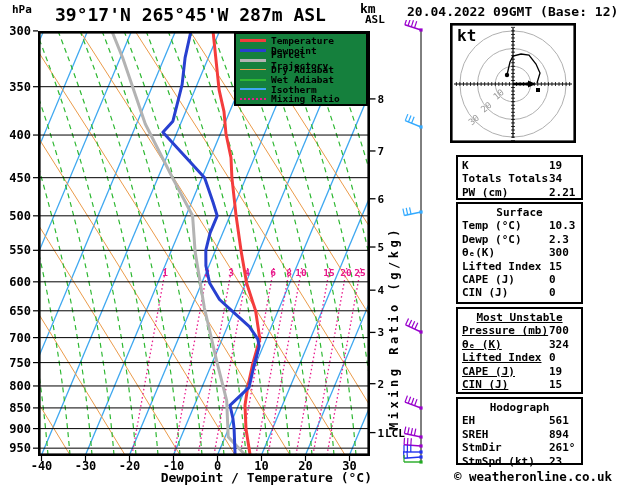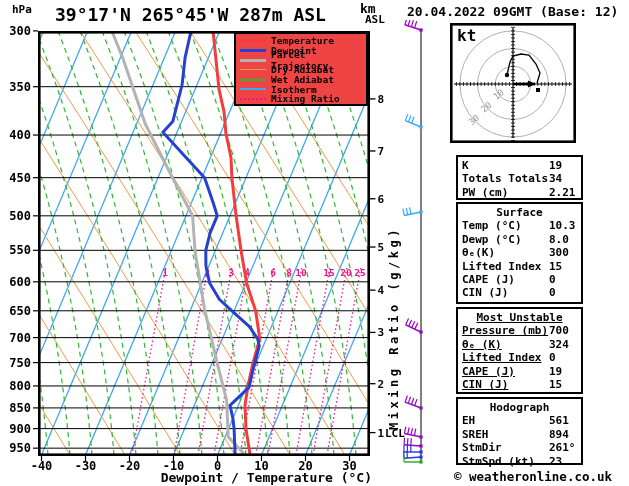"Temperature" #legend { background: #ef4444 -> #15803d }
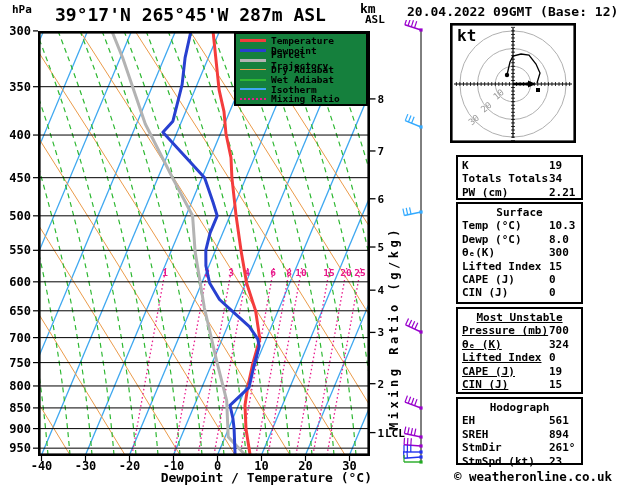"8.0" span.tval { text: 8.0 -> 2.3 }
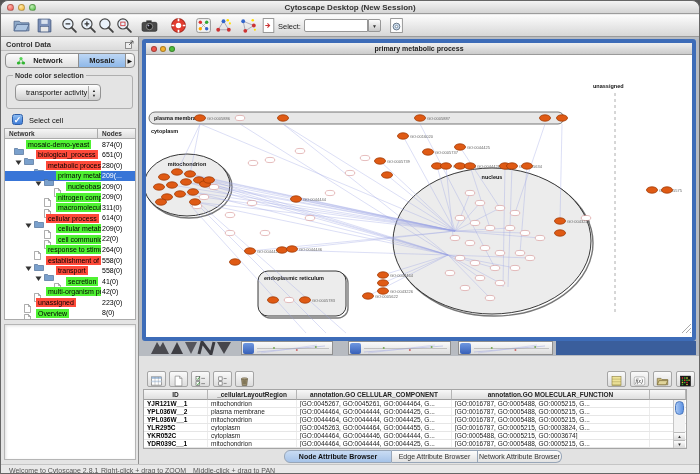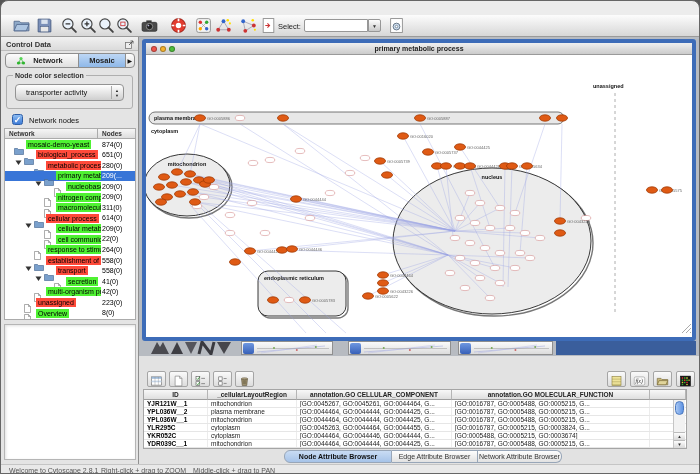"Cytoscape Desktop (New Session)" div.titlebar { html: none -> <div> <span></span> <span></span> <span></span> <div>Cytoscape Desktop (New Session)</div> </div> }
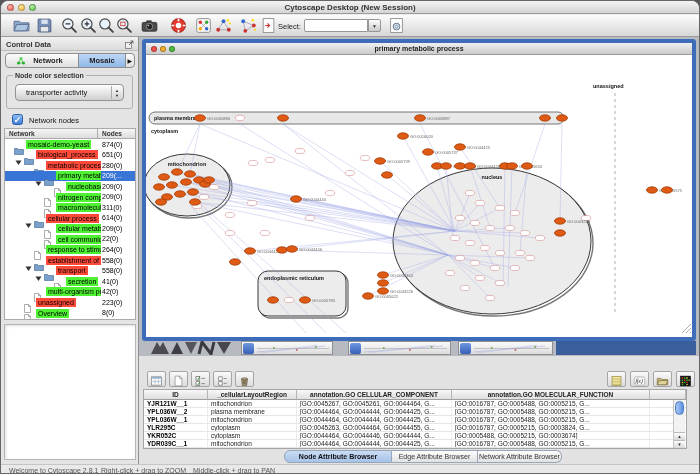"transporter activity" .combo { width: 109px -> 86px }
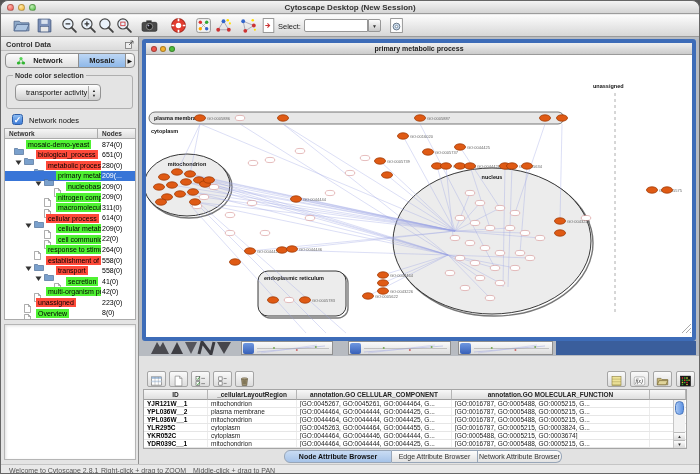"Network nodes" span.check-label { text: Network nodes -> Select cell }
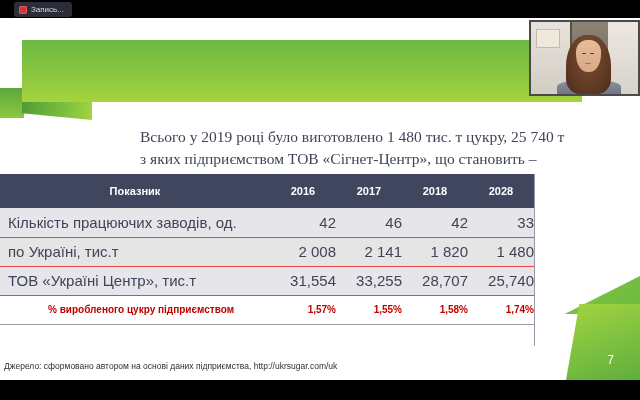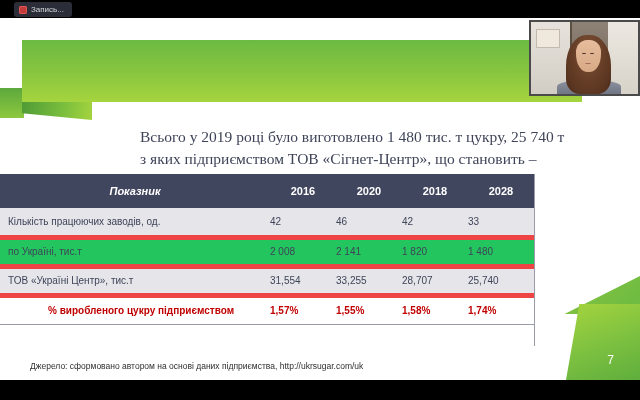"Показник" th.col-label { font-style: italic -> none }
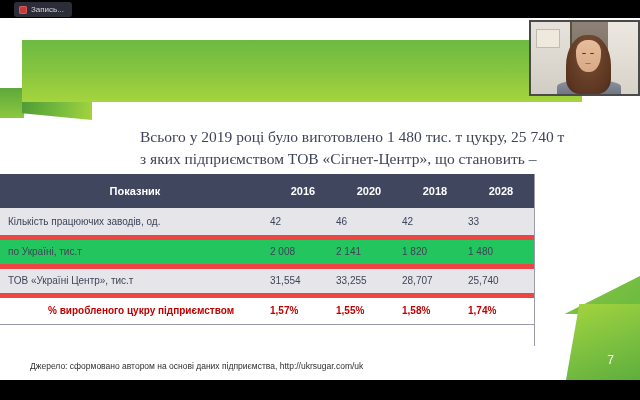"2020" th.col-year { text: 2020 -> 2017 }
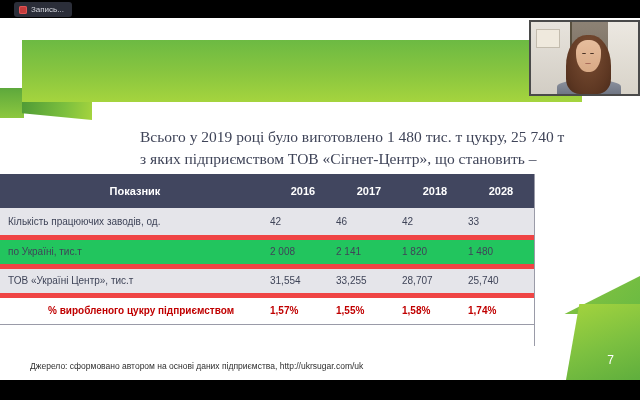"Кількість працюючих заводів, од." #data-table tbody td { border-bottom: 5px solid #ef4444 -> 1px solid #ef4444; font-size: 10px -> 15px }
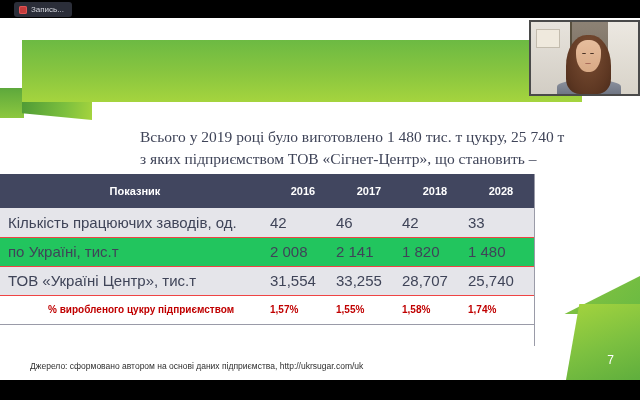"42" #data-table tbody td.cell-value { text-align: left -> right }
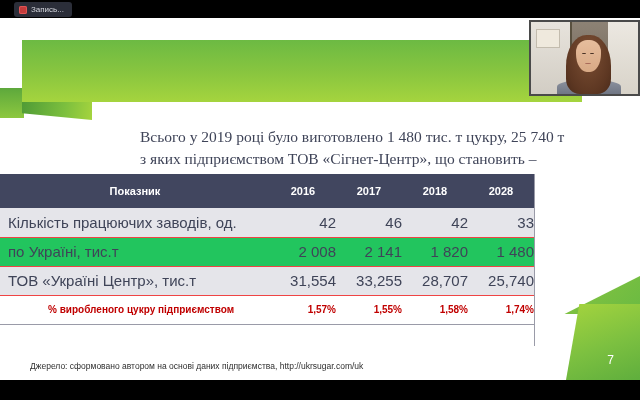"по Україні, тис.т" #data-table tbody tr.plain td { background: #22c55e -> #e5e5e5 }
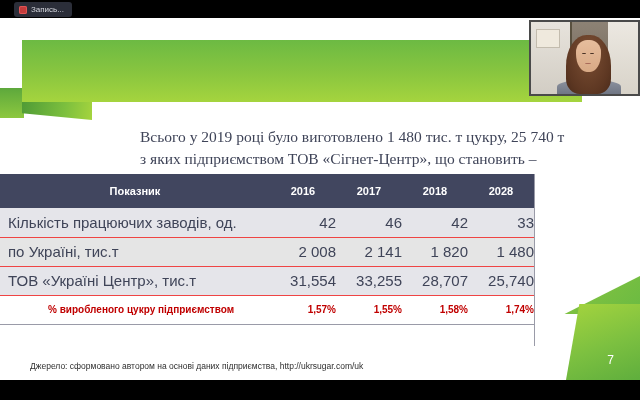"Джерело: сформовано автором на основі" #source-line { left: 30px -> 4px }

**********

## DIRECTIONS
Restate the data above word for word. Do not include the images.

## WRITTEN RESPONSE
"Temperature" #legend { background: #ef4444 -> #15803d }
"8.0" span.tval { text: 8.0 -> 2.3 }
"Cytoscape Desktop (New Session)" div.titlebar { html: none -> <div> <span></span> <span></span> <span></span> <div>Cytoscape Desktop (New Session)</div> </div> }
"transporter activity" .combo { width: 109px -> 86px }
"Network nodes" span.check-label { text: Network nodes -> Select cell }
"Показник" th.col-label { font-style: italic -> none }
"2020" th.col-year { text: 2020 -> 2017 }
"Кількість працюючих заводів, од." #data-table tbody td { border-bottom: 5px solid #ef4444 -> 1px solid #ef4444; font-size: 10px -> 15px }
"42" #data-table tbody td.cell-value { text-align: left -> right }
"по Україні, тис.т" #data-table tbody tr.plain td { background: #22c55e -> #e5e5e5 }
"Джерело: сформовано автором на основі" #source-line { left: 30px -> 4px }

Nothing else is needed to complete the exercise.